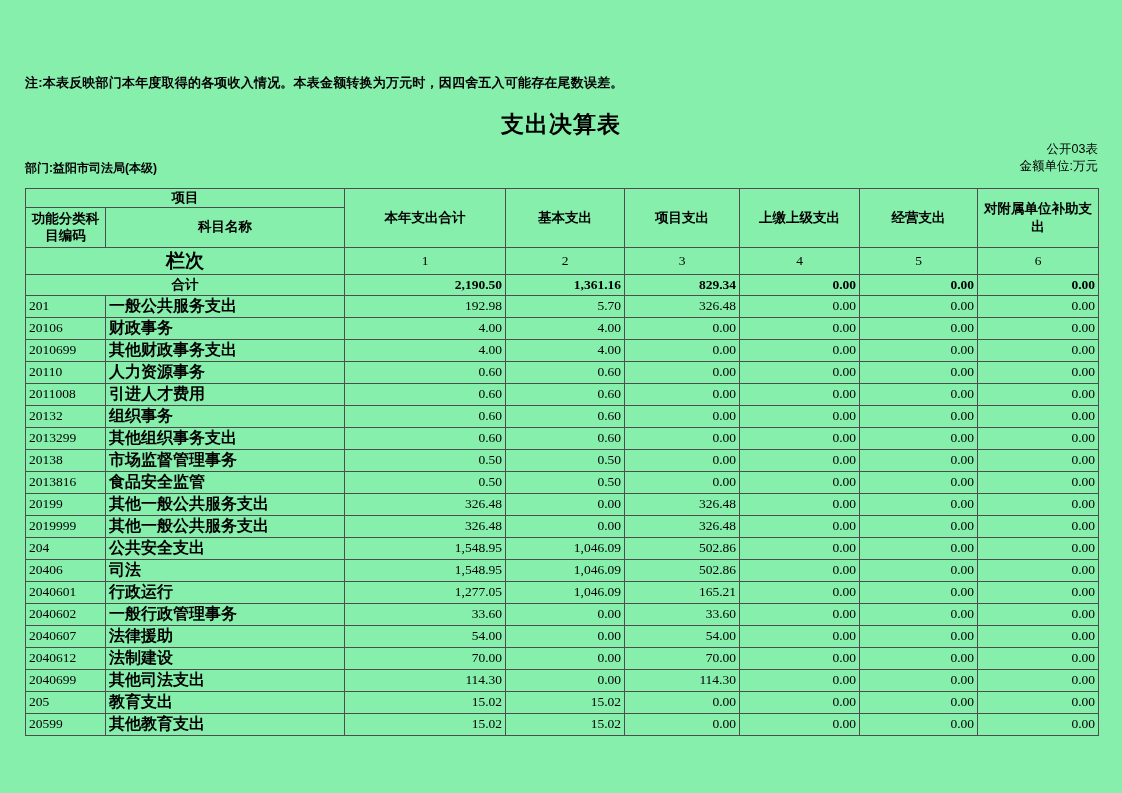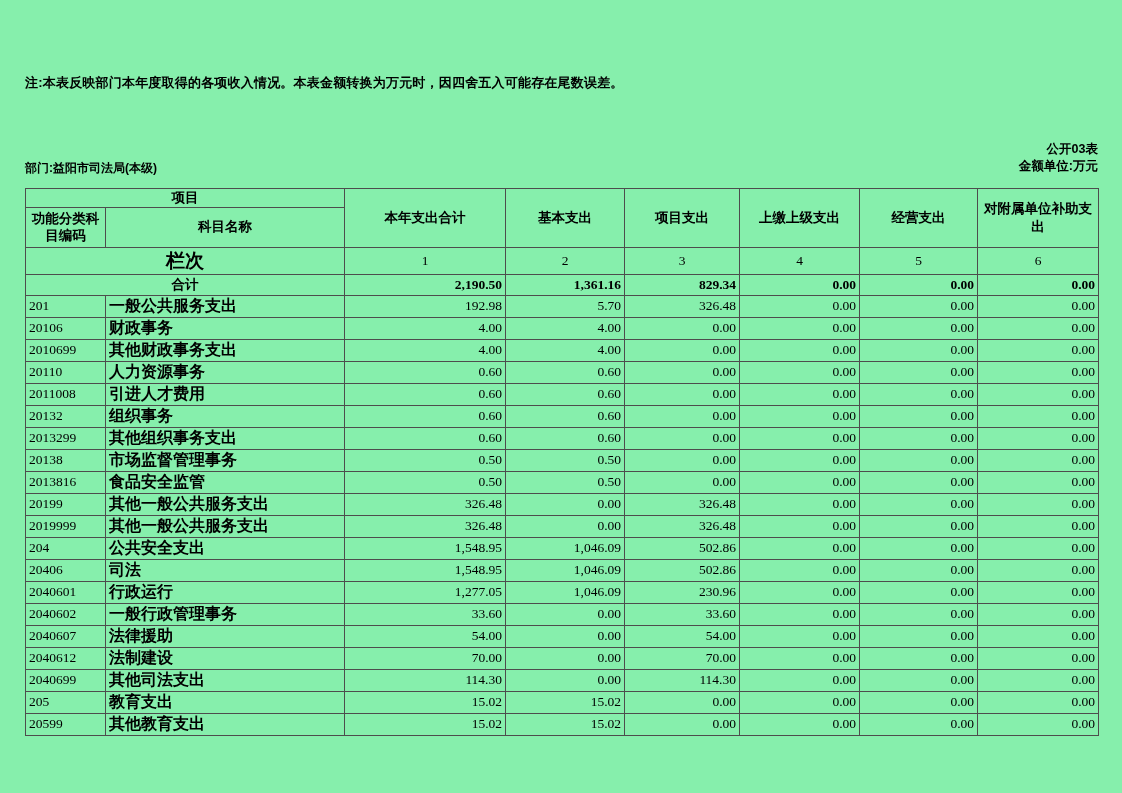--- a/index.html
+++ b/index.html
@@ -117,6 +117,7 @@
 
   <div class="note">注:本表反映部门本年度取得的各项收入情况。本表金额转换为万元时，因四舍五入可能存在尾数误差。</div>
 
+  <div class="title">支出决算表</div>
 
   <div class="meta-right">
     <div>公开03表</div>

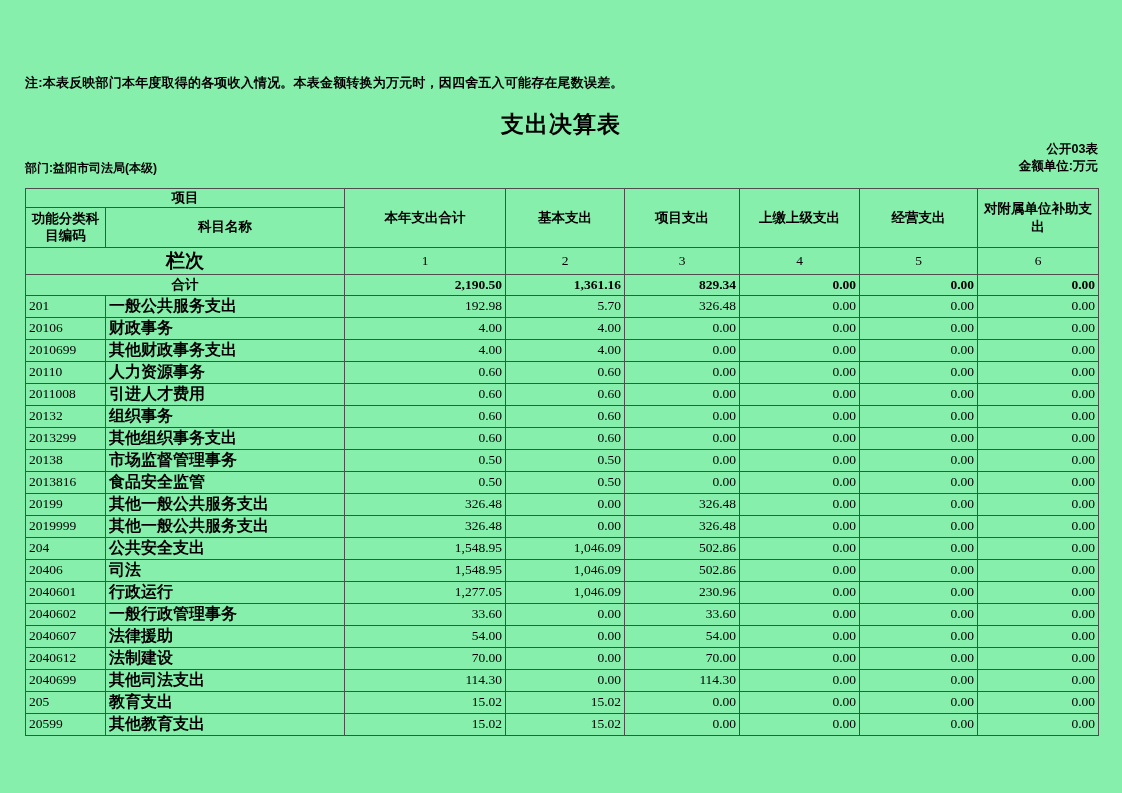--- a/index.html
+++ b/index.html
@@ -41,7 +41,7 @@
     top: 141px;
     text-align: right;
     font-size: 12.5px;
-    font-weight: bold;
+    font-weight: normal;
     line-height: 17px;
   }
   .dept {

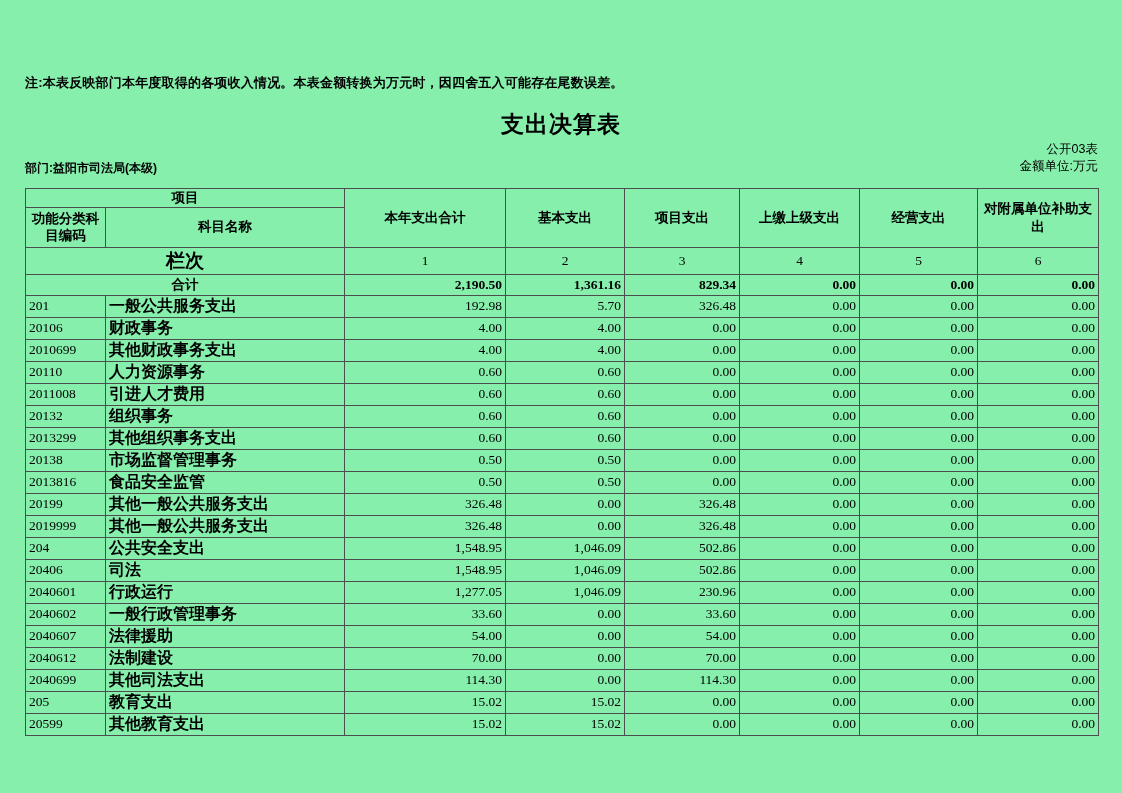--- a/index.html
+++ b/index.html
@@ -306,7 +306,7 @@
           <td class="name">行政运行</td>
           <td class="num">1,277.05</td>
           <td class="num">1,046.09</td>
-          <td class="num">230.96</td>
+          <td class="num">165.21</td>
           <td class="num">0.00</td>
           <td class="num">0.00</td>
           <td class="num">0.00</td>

····················

EXERCISE DETAILS: The reply should reproduce every entry above word for word and contain no pictures.

WRITTEN ANSWER:
--- a/index.html
+++ b/index.html
@@ -117,6 +117,7 @@
 
   <div class="note">注:本表反映部门本年度取得的各项收入情况。本表金额转换为万元时，因四舍五入可能存在尾数误差。</div>
 
+  <div class="title">支出决算表</div>
 
   <div class="meta-right">
     <div>公开03表</div>

--- a/index.html
+++ b/index.html
@@ -41,7 +41,7 @@
     top: 141px;
     text-align: right;
     font-size: 12.5px;
-    font-weight: bold;
+    font-weight: normal;
     line-height: 17px;
   }
   .dept {

--- a/index.html
+++ b/index.html
@@ -306,7 +306,7 @@
           <td class="name">行政运行</td>
           <td class="num">1,277.05</td>
           <td class="num">1,046.09</td>
-          <td class="num">230.96</td>
+          <td class="num">165.21</td>
           <td class="num">0.00</td>
           <td class="num">0.00</td>
           <td class="num">0.00</td>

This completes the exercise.